* EXERCISE INSTRUCTIONS: Look for the string "nykyisille" in the data below, and copy each line that holds it.

* SOURCE RECORDS:

──────────────────────────────

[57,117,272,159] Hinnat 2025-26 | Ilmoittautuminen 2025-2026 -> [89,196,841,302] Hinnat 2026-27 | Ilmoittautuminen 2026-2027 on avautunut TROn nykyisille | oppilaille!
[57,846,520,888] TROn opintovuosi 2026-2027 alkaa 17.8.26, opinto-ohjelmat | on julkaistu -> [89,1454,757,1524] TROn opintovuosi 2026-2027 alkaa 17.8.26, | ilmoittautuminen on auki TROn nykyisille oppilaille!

──────────────────────────────

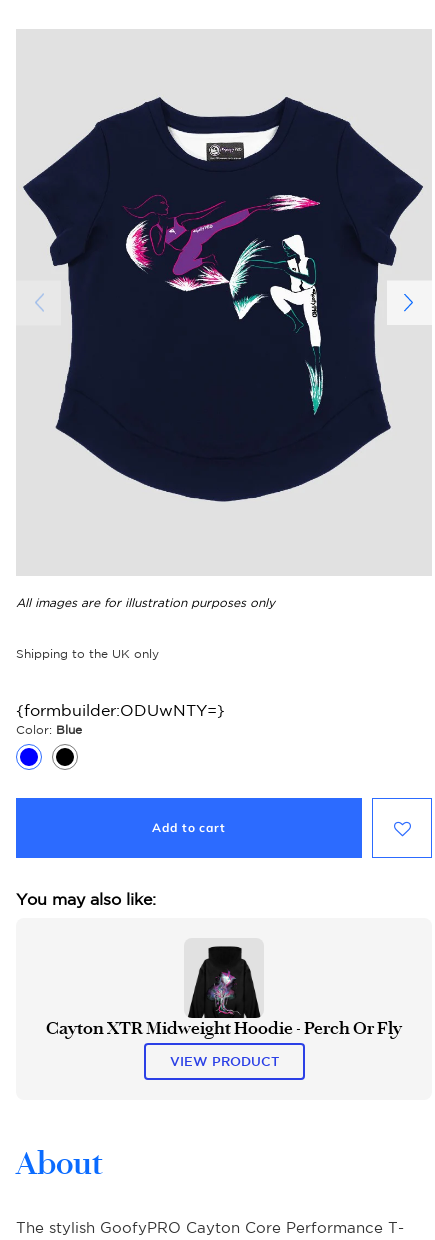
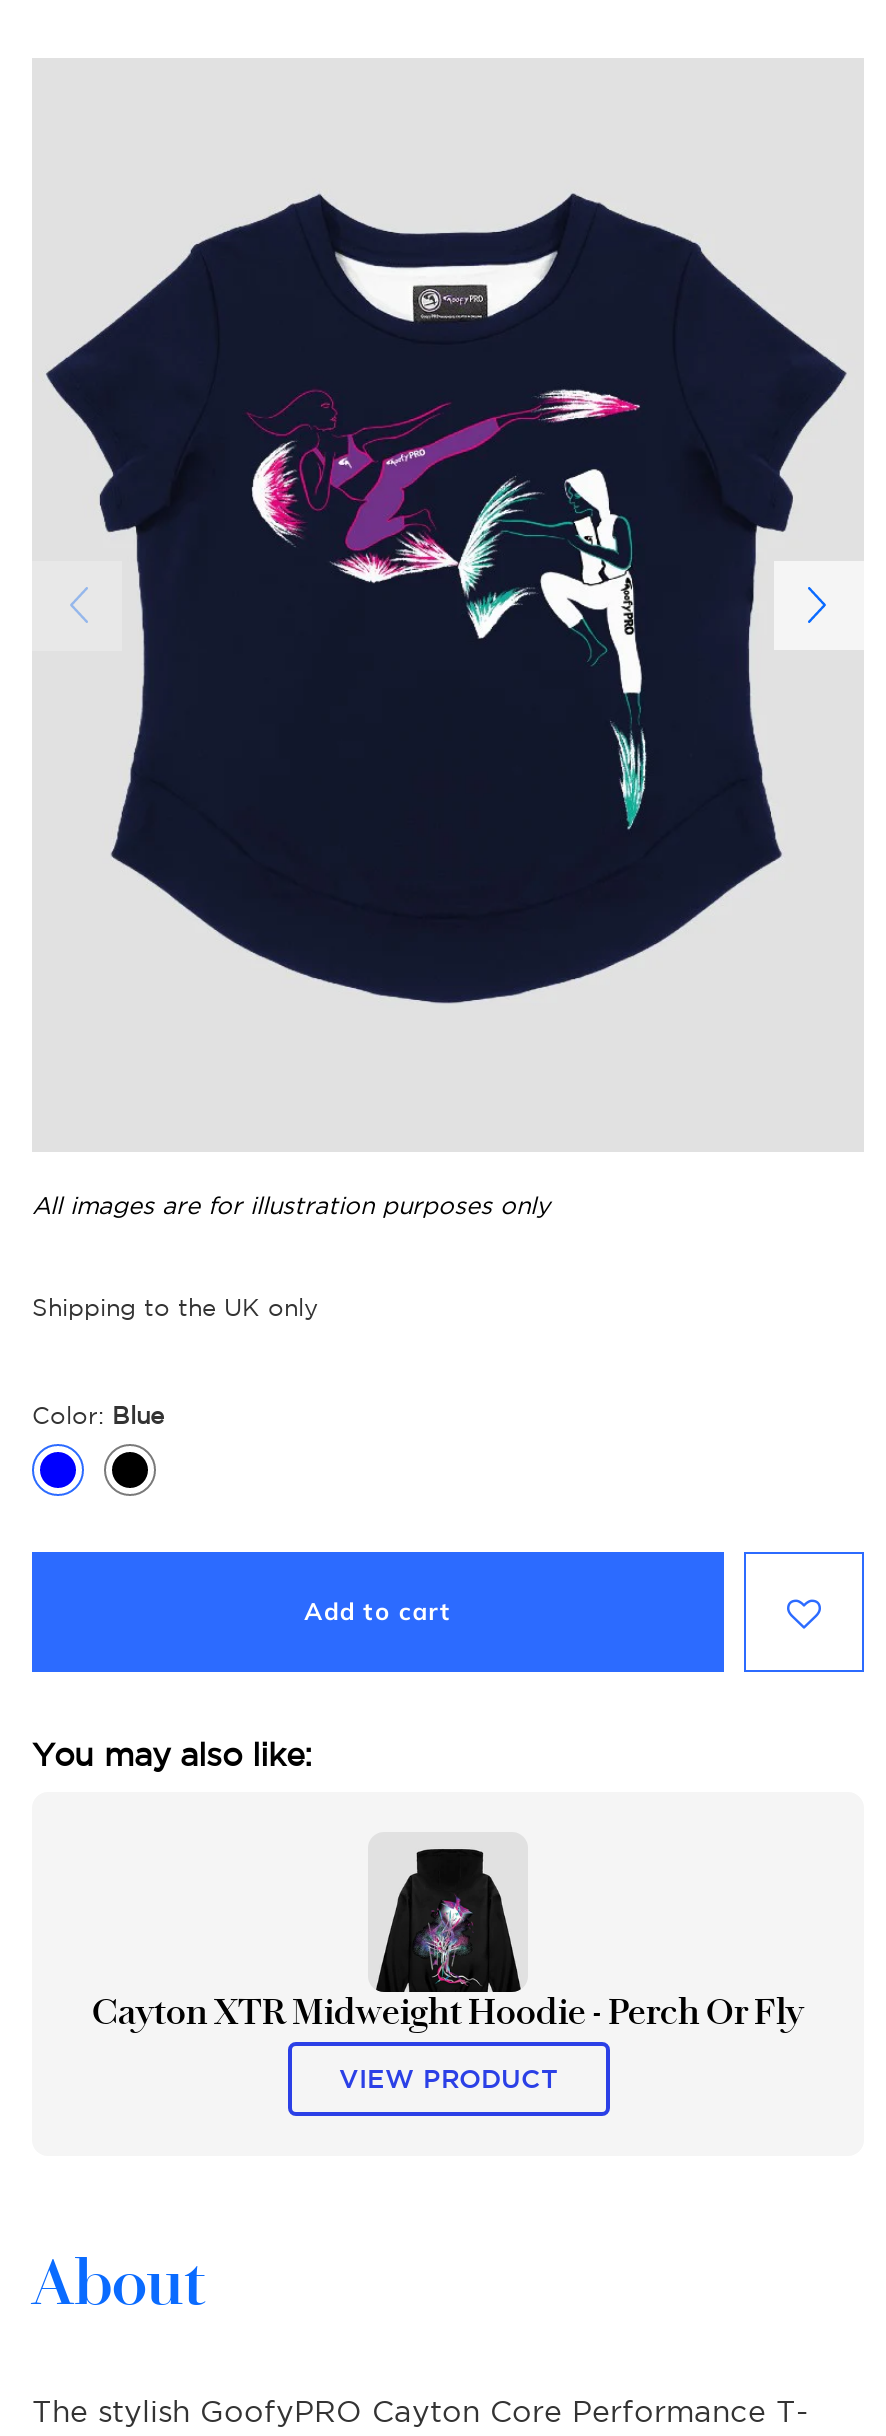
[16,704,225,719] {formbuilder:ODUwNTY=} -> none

──────────────────────────────

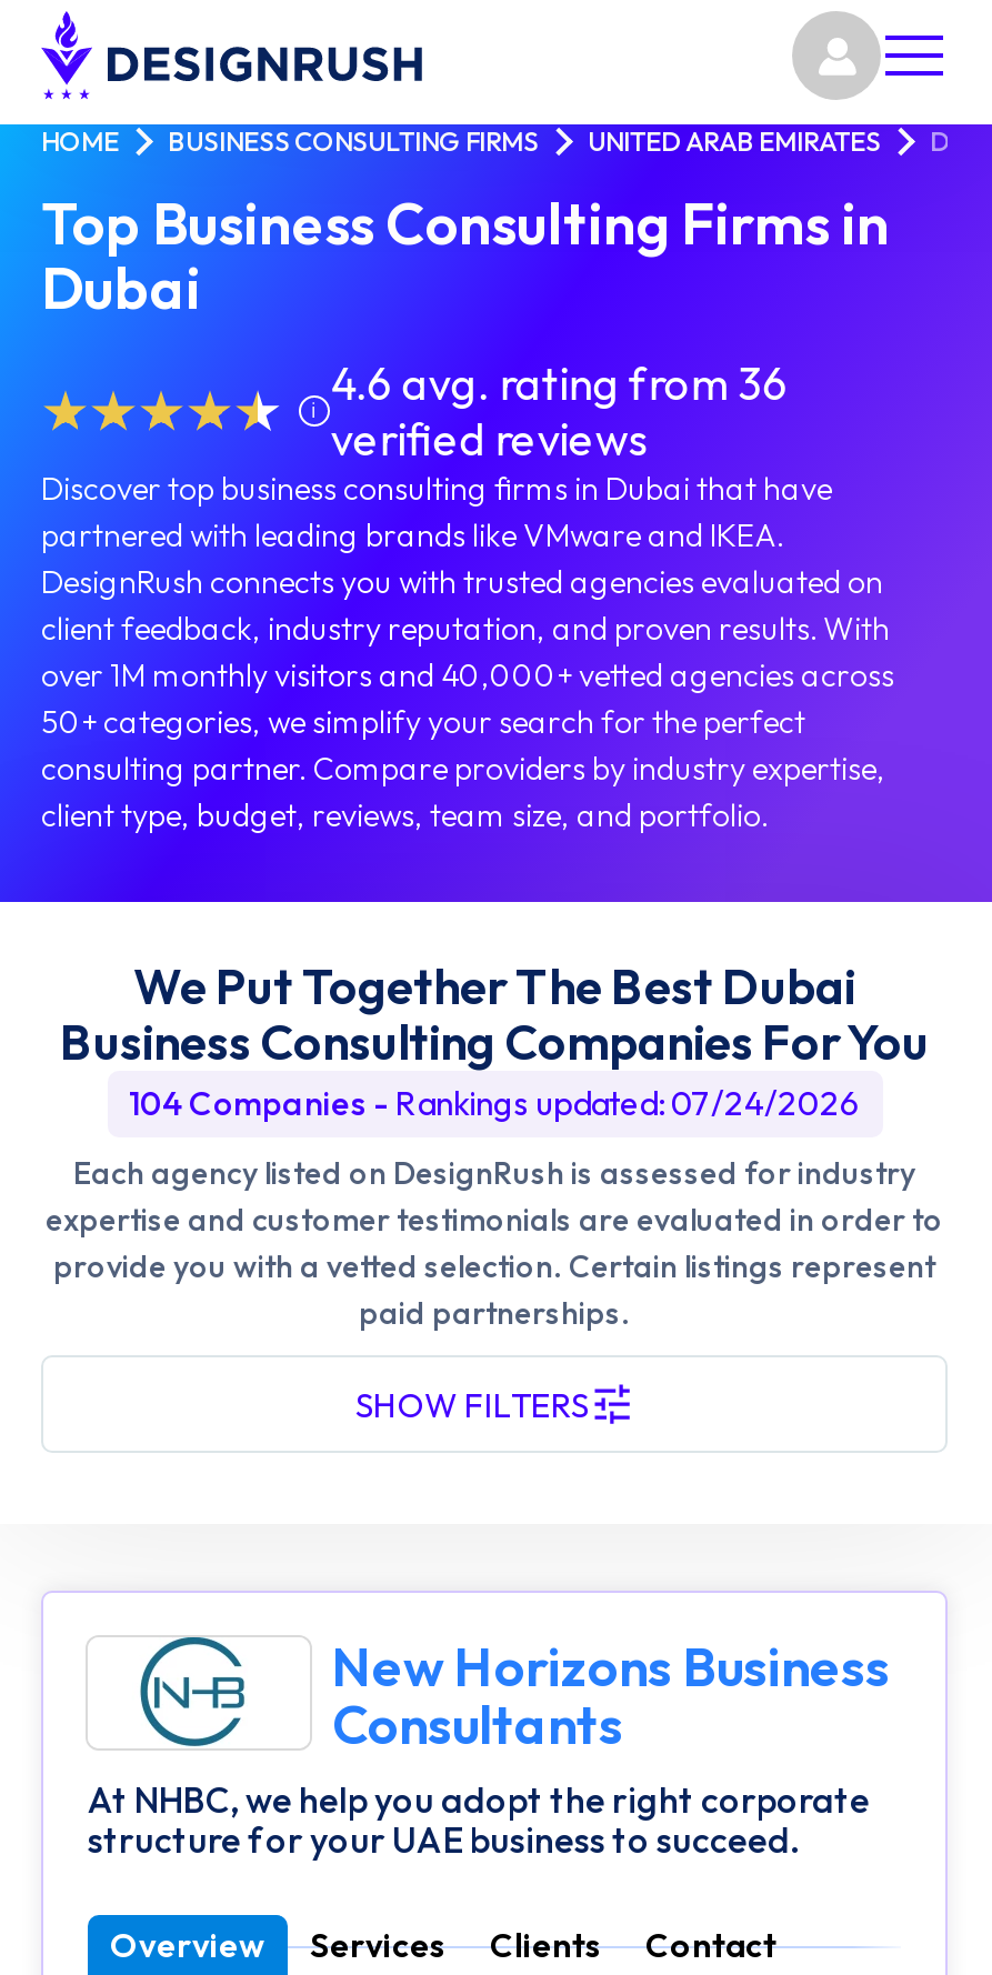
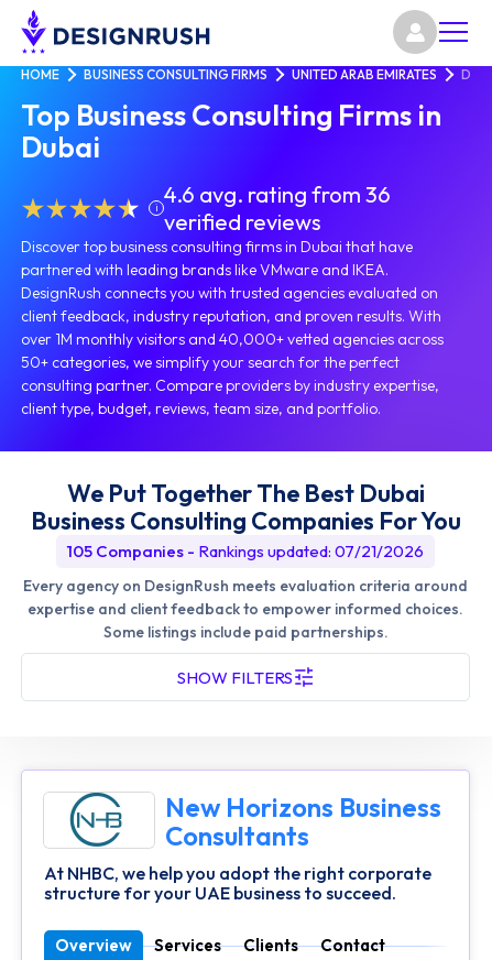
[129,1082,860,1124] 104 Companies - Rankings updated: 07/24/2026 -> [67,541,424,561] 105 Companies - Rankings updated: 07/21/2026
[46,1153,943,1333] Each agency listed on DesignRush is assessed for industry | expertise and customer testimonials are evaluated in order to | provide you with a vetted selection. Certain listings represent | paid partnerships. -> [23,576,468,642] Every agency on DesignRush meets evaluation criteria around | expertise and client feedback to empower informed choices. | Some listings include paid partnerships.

──────────────────────────────

* WRITTEN RESPONSE:
[57,117,272,159] Hinnat 2025-26 | Ilmoittautuminen 2025-2026 -> [89,196,841,302] Hinnat 2026-27 | Ilmoittautuminen 2026-2027 on avautunut TROn nykyisille | oppilaille!
[57,846,520,888] TROn opintovuosi 2026-2027 alkaa 17.8.26, opinto-ohjelmat | on julkaistu -> [89,1454,757,1524] TROn opintovuosi 2026-2027 alkaa 17.8.26, | ilmoittautuminen on auki TROn nykyisille oppilaille!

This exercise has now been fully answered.